(Revision comparison data)

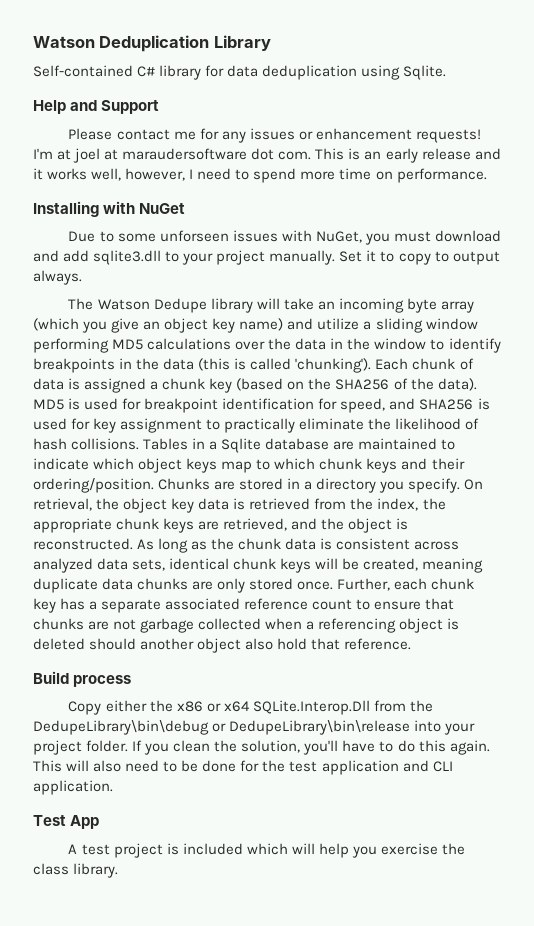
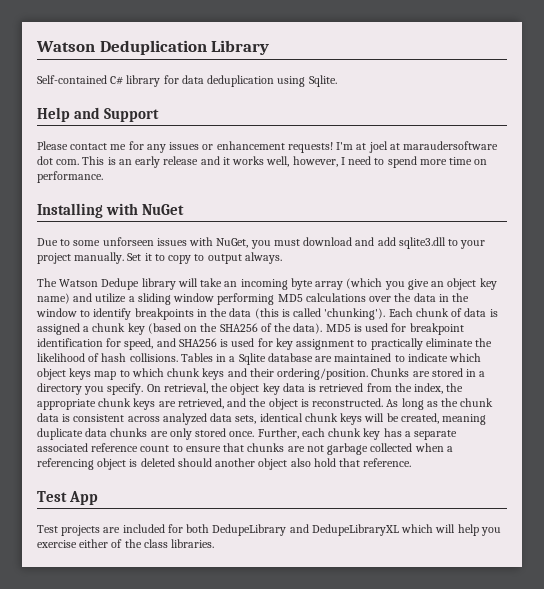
[33,671,132,687] [68,700,433,715] [33,720,476,735] [33,740,490,755] [33,760,453,775] [33,780,113,795] [33,815,100,829] [68,843,243,858] Build process // Copy either the x86 or x64 SQLite.Interop.Dll from the DedupeLibrary\bin\debug or DedupeLibrary\bin\release into your project folder. If you clean the solution, you'll have to do this again. This will also need to be done for the test application and CLI application. // Test App // A test project is included -> [37,491,99,505] [37,524,399,536] Test App // Test projects are included for both DedupeLibrary and DedupeLibraryXL
(438, 849) none -> [79,539,123,548] either of
[73,863,119,878] library. -> [171,539,215,548] libraries.

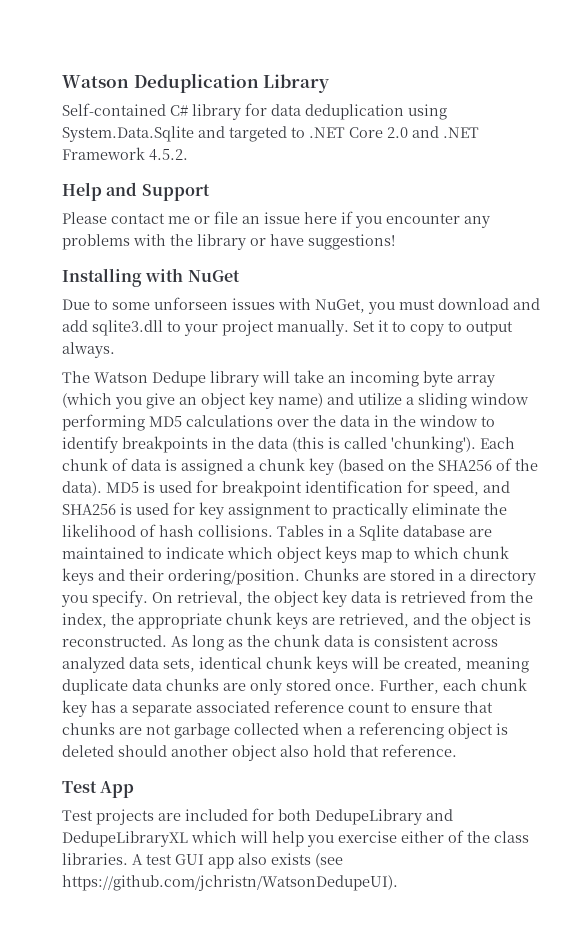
[308,75,337,87] Sqlite. -> [62,126,479,142] [62,147,188,161] System.Data.Sqlite and targeted to .NET Core 2.0 and .NET Framework 4.5.2.
[128,141,499,153] [37,156,488,168] [37,171,103,183] for any issues or enhancement requests! I'm at joel at maraudersoftware dot com. This is an early release and it works well, however, I need to spend more time on performance. -> [194,211,490,228] [62,234,395,250] or file an issue here if you encounter any problems with the library or have suggestions!
(215, 543) none -> [132,853,343,869] [62,875,398,891] A test GUI app also exists (see https://github.com/jchristn/WatsonDedupeUI).

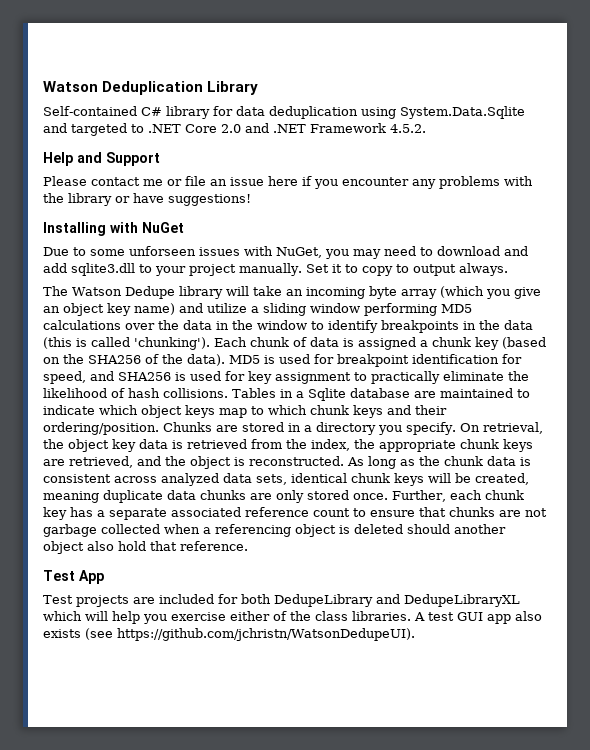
[399,299,435,310] must -> [353,246,433,259] may need to

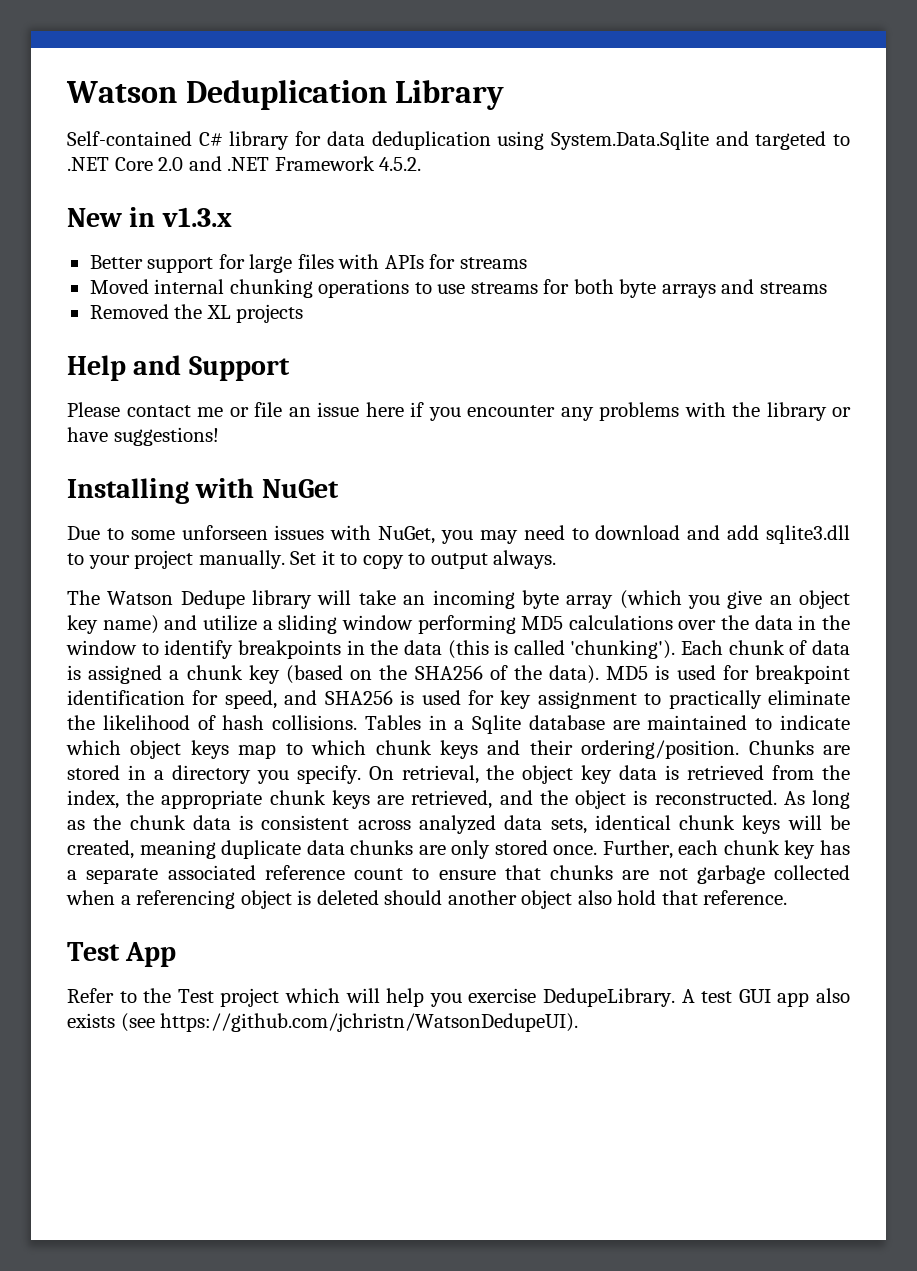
(426, 128) none -> [67,207,232,227] [89,254,527,273] [89,279,827,298] [89,304,304,323] // New in v1.3.x // Better support for large files with APIs for streams // Moved internal chunking operations to use streams for both byte arrays and streams // Removed the XL projects
[43,594,520,607] Test projects are included for both DedupeLibrary and DedupeLibraryXL -> [67,988,280,1007] Refer to the Test project
[230,611,411,621] either of the class libraries. -> [543,988,676,1007] DedupeLibrary.

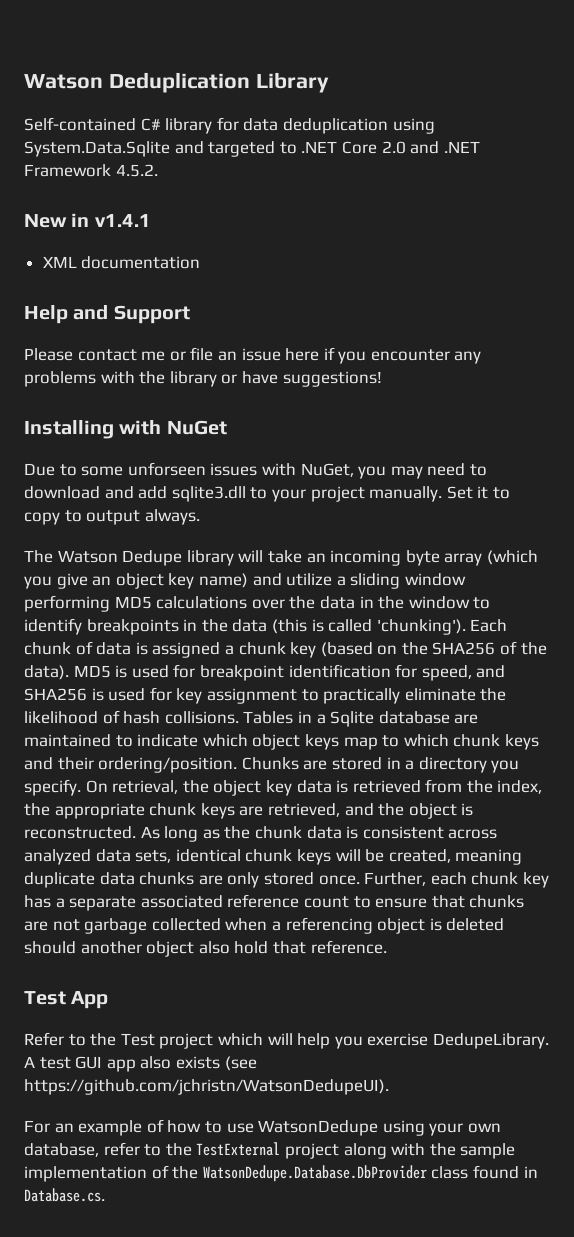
[161,207,232,227] [89,254,527,273] [89,279,827,298] [89,304,304,323] v1.3.x // Better support for large files with APIs for streams // Moved internal chunking operations to use streams for both byte arrays and streams // Removed the XL projects -> [94,214,151,227] [42,256,201,269] v1.4.1 // XML documentation
(579, 1022) none -> [24,1119,501,1136] [24,1142,516,1159] [24,1165,538,1182] [24,1188,105,1202] // For an example of how to use WatsonDedupe using your own database, refer to the TestExternal project along with the sample implementation of the WatsonDedupe.Database.DbProvider class found in Database.cs.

*Instructions to follow*
Show every line from the entries above in which "need" appears.

*Exercise solution*
[33,671,132,687] [68,700,433,715] [33,720,476,735] [33,740,490,755] [33,760,453,775] [33,780,113,795] [33,815,100,829] [68,843,243,858] Build process // Copy either the x86 or x64 SQLite.Interop.Dll from the DedupeLibrary\bin\debug or DedupeLibrary\bin\release into your project folder. If you clean the solution, you'll have to do this again. This will also need to be done for the test application and CLI application. // Test App // A test project is included -> [37,491,99,505] [37,524,399,536] Test App // Test projects are included for both DedupeLibrary and DedupeLibraryXL
[128,141,499,153] [37,156,488,168] [37,171,103,183] for any issues or enhancement requests! I'm at joel at maraudersoftware dot com. This is an early release and it works well, however, I need to spend more time on performance. -> [194,211,490,228] [62,234,395,250] or file an issue here if you encounter any problems with the library or have suggestions!
[399,299,435,310] must -> [353,246,433,259] may need to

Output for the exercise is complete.